Las primeras canciones que me salvaron la vida me llegaron de un amigo de España que había traído el primer compact disc que registra la historia. Yo nunca había escuchado ese disco, ni a ese cantante en mi vida. Pero cuando escuché los primeros acordes y las primeras líneas de la canción «No Surrender» sentí que mi alma se salía de mi cuerpo. «Aprendimos más en los 3 mnts. que duraba una canción que todo el tiempo que pasamos en la escuela» eran las primeras líneas de la canción. Canción tras canción del disco «Born In The USA» me transportaron a la estratosfera y mi camino en esta vida quedó trazado desde ese mismo  momento.

El segundo disco muy significativo en mi vida fue un regalo de mi novia de entonces: «Under The Table And Dreaming» se titulaba ese disco y me llegó en un momento en que mas estaba necesitando de un buen consejo. La primera canción decía «Hey amigo te sientes deprimido? veo que hay preocupación en tus ojos, comparte un momento conmigo y saca ese problema de tu mente, y si nada se puede hacer, entonces vamos a sacar lo mejor de lo que está a nuestro alrededor». Igual que el disco anterior, no había ni una solo canción en ese disco que no reflejara lo que estaba ocurriendo en mi vida. Fue otro disco que contenía canciones que salvaban mi vida una vez mas.

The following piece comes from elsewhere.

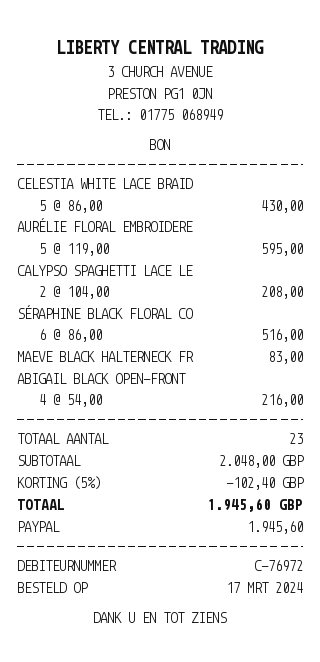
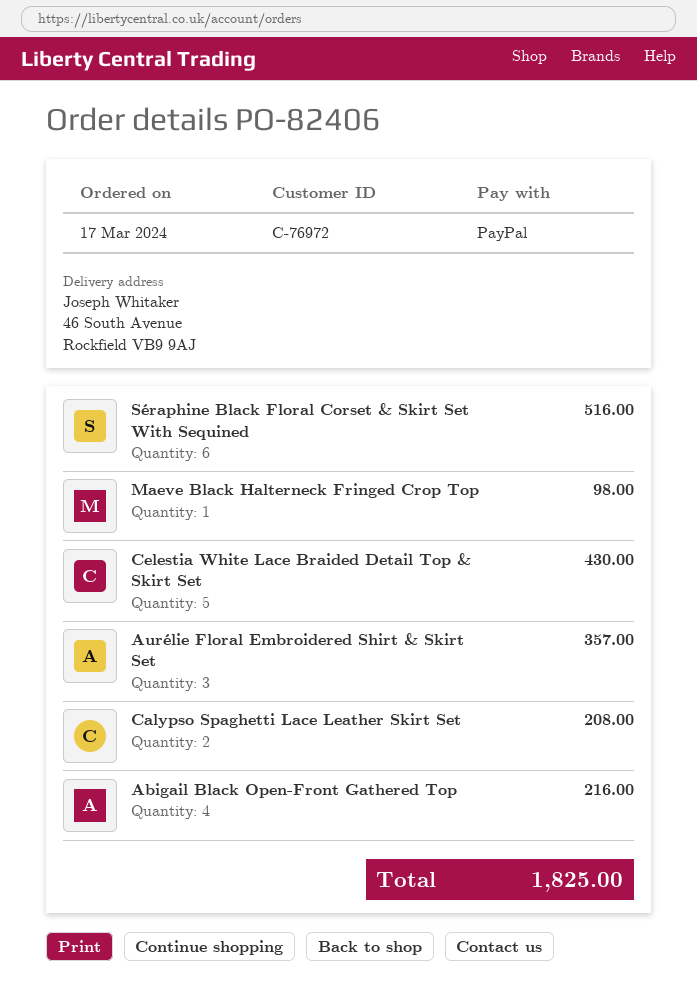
AURÉLIE FLORAL EMBROIDERE: 5 for 595.00 -> 3 for 357.00
MAEVE BLACK HALTERNECK FR: 1 for 83.00 -> 1 for 98.00
discount: 5% = 102.40 -> none
total: 1945.60 -> 1825.00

«Bringing Down The Horse» es un disco que contiene 11 canciones que también salvaron y aún siguen salvando mi vida.

Por último un par de canciones en español que me hacen recordar dos etapas de mi vida: mi infancia y mi adultez, ellas son «Mariposa Teknicolor» y «Al Lado Del Camino» del mismo autor.

Pero si tuviera que escoger una sola canción que reúna todo lo que he sido, todo lo que pienso y todo lo que soy, esa canción sería «Aun sigo cantando» de Enanitos Verdes.
Y a vos, cuales fueron esas canciones que salvaron tu vida?